Rafael Angulo

Periodista


Valeriano siempre se ponía al final del todo en la Capilla de la Adoración Perpetua de Mérida, la espalda casi pegada a la pared como para no molestar en ese santuario de silencio en pleno centro de la Cuna del cristianismo Ibérico. Valeriano tenía la costumbre hace tiempo de ponerse al final en la Iglesia del Calvario, casi pegado a la urna del Santo Entierro. Pero de un tiempo a esta parte, que se lo pregunten a don Paco Sayago, fue subiendo hasta acabar su vida primera fila, cerca de la Capillita del Sagrario. Y es que Valeriano era, es, así, como discretamente pasaba por la vida. Y mira que hizo cosas. Incluso cuando ARO le entregó el escudo de oro de la ciudad y se le reconocieron sus esfuerzos por toda Mérida (a iniciativa de Fernando Delgado, todo hay que decirlo) estaba a la puerta de su centro vecinal como si con él no fuera la cosa, como si casualmente pasara por allí. Y bien qué pasó.

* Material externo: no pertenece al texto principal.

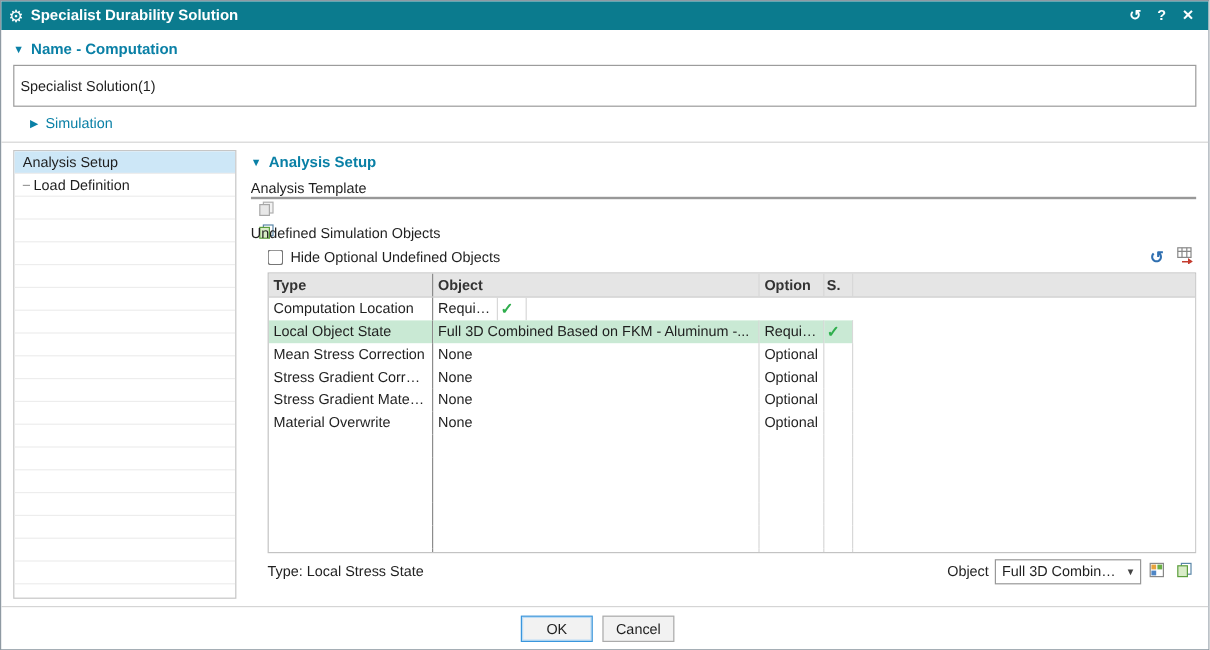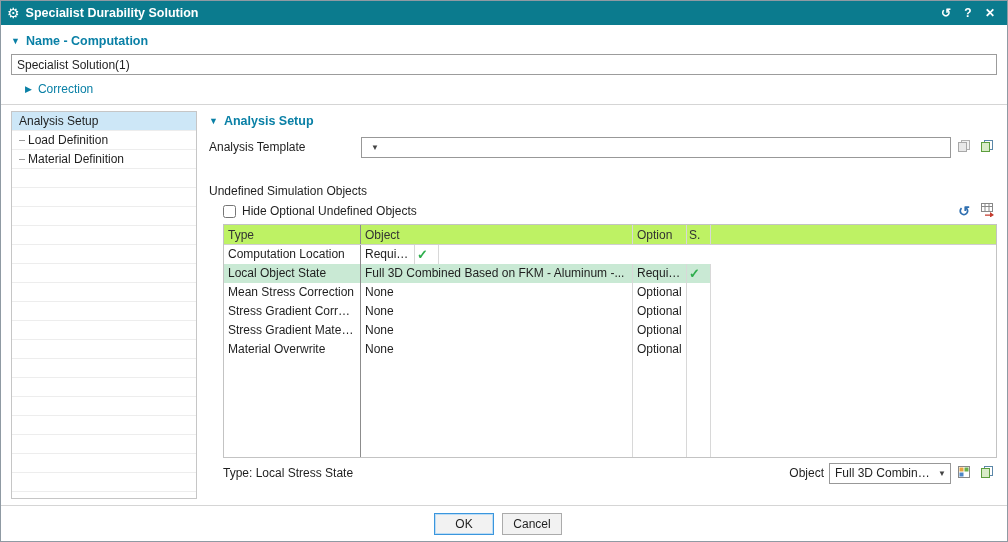--- a/index.html
+++ b/index.html
@@ -20,7 +20,7 @@
   .sec-hdr{color:#0a80a6;height:20px;line-height:20px;display:flex;align-items:center;}
   .sec-hdr .arrow{font-size:9px;margin-right:6px;}
   .sec-hdr .txt{font-weight:bold;font-size:12.5px;}
-  .name-input{width:100%;height:21px;border:1px solid #9c9c9c;margin:3px 0 5px;
+  .name-input{width:100%;height:35px;border:1px solid #9c9c9c;margin:3px 0 5px;
     padding:0 5px;font:12px "Liberation Sans",sans-serif;color:#1f1f1f;background:#fff;}
   .desc-row{color:#0a80a6;height:18px;line-height:18px;display:flex;align-items:center;padding-left:14px;}
   .desc-row .arrow{font-size:9px;margin-right:6px;}

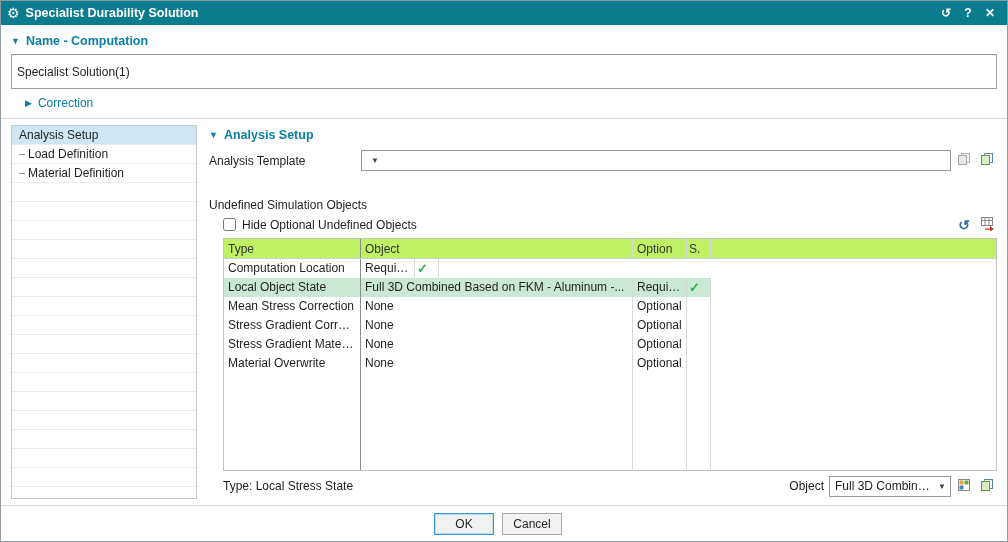--- a/index.html
+++ b/index.html
@@ -100,7 +100,7 @@
     <input class="name-input" type="text" value="Specialist Solution(1)" style="">
     <div class="desc-row">
       <span class="arrow">▶</span>
-      <span>Correction</span>
+      <span>Simulation</span>
     </div>
   </div>
 

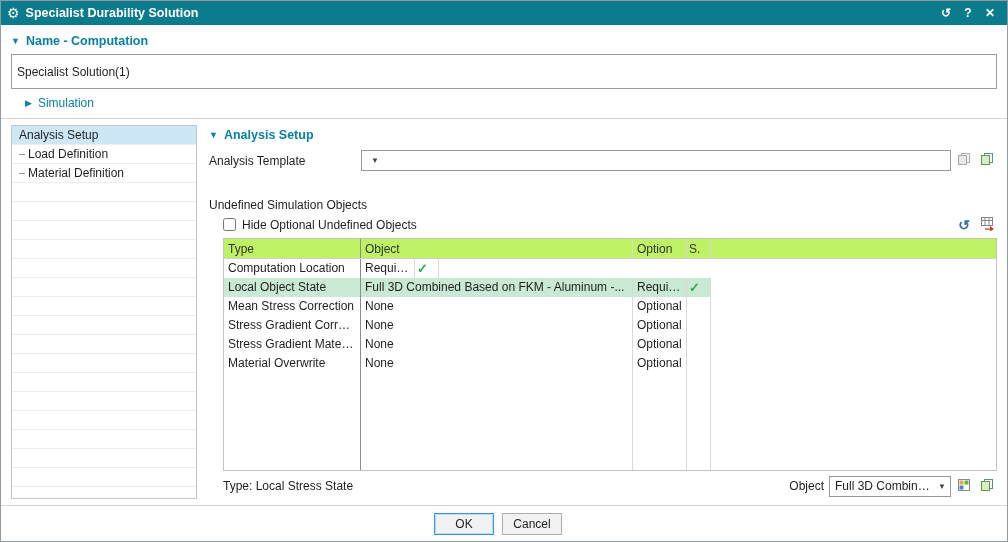--- a/index.html
+++ b/index.html
@@ -37,7 +37,7 @@
 
   .main{flex:1;display:flex;flex-direction:column;overflow:hidden;}
   .main .sec-hdr{margin-bottom:5px;}
-  .template-row{display:flex;align-items:center;height:22px;margin-bottom:24px;}
+  .template-row{display:flex;height:22px;margin-bottom:13px;flex-direction:column;}
   .template-row .lbl{width:152px;flex:0 0 auto;}
   .combo{flex:1;height:21px;border:1px solid #989898;background:#fff;display:flex;
     align-items:center;padding-left:5px;overflow:hidden;}

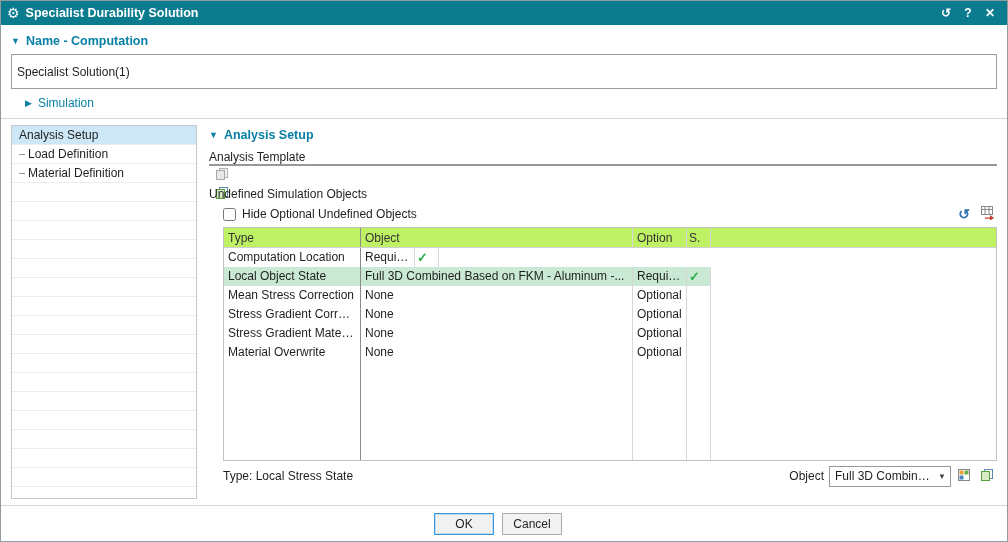--- a/index.html
+++ b/index.html
@@ -111,7 +111,6 @@
     <div class="sidebar">
       <div class="sb-row sel">Analysis Setup</div>
       <div class="sb-row tick">Load Definition</div>
-      <div class="sb-row tick">Material Definition</div>
       <div class="sb-row"></div>
       <div class="sb-row"></div>
       <div class="sb-row"></div>

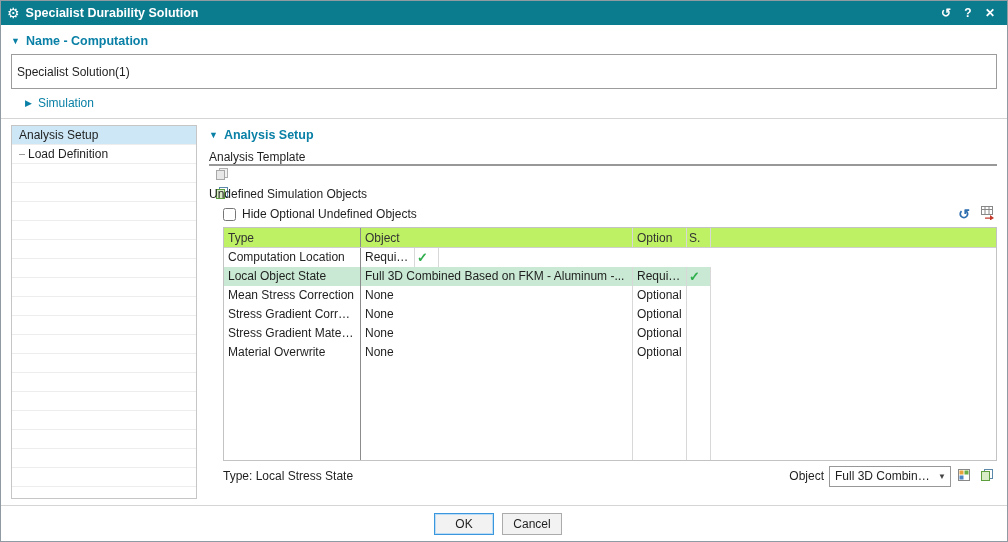--- a/index.html
+++ b/index.html
@@ -54,7 +54,7 @@
   
   .tbl{margin-left:14px;border:1px solid #c3c3c3;height:234px;overflow:hidden;background:#fff;}
   .t-row{display:flex;height:19px;line-height:19px;}
-  .t-hdr{height:20px;line-height:20px;background:#bef264;border-bottom:1px solid #cfcfcf;color:#333;}
+  .t-hdr{height:20px;line-height:20px;background:#e5e5e5;border-bottom:1px solid #cfcfcf;color:#333;font-weight:bold;}
   .cell{padding:0 4px;white-space:nowrap;overflow:hidden;text-overflow:ellipsis;
     border-right:1px solid #d8d8d8;}
   .c-type{width:137px;flex:0 0 auto;border-right-color:#8c8c8c;}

Pues el bueno de Valeriano se nos ha ido en un suspiro, como el rayo. Veremos ahora quien hace de abuelo piruleta repartiendo caramelos a los niños del barrio, con esa afabilidad que Valeriano se traía. Veremos quien se preocupa, todavía lo hacía, por las cosas de su Barrio, de su Mérida. Por encima de los sinsabores de la vida, que los tuvo y gordos, su bonhomía saltaba las dificultades. La procesión la llevaba por dentro. Valeriano era un hombre de oración.

A mí me recuerda a mi querido Antonio Vázquez en esa forma de afrontar la vida con aptitud, actitud y altitud, libre de odios, porque el odio al primero que castiga es al que odia. Un ejercicio de bien vivir y bien morir que conduce a la felicidad. Y a la larga sale barato. Porque la verdadera felicidad es como el amor, cuesta, pero alegra. Lo decía la Santa de Calcuta: Si no quieres sufrir no ames, pero si no amas no vale la pena vivir.

Ustedes me entienden. Dicen que la vida pasa, corre, vuela y que hay que aprovecharla, pero esto no es una despedida, que por algo somos católicos, sino un cambio de paradigma a mejor, un hasta luego, hasta siempre. O sea, que no he perdido a un amigo, sino que se ha ido temporalmente muy alto. Doy fe.

            En su adiós algunos han hablado de su labor en el asociacionismo y es verdad, pero no toda la verdad. Solo una parte. Otros le han etiquetado por su partido político, y es verdad, pero solo una parte. Con decir que uno de sus mejores amigos era, es, Pepe Pérez Garrido (otro hombre bueno), se desmonta la etiqueta.

 “Aquí todos somos creyentes” le dijo a don Paco en una ocasión en que pintaban zurdos en el ambiente. Muchas veces en las preces de la Misa le pedía al párroco. “Pida por la Asociación y los asociados”. Y ahora resulta, ya ves Valeriano, que somos nosotros los que te pedimos a ti para que nos eches una mano desde arriba. Porque Valeriano era un hombre bueno.

Finalizo: que Dios te bendiga Valeriano, que ese Dios al que tratabas a diario de tú a tú te premie los esfuerzos que has hecho por los demás, el bien que has derrochado por Mérida y, desde aquí, a la eternidad.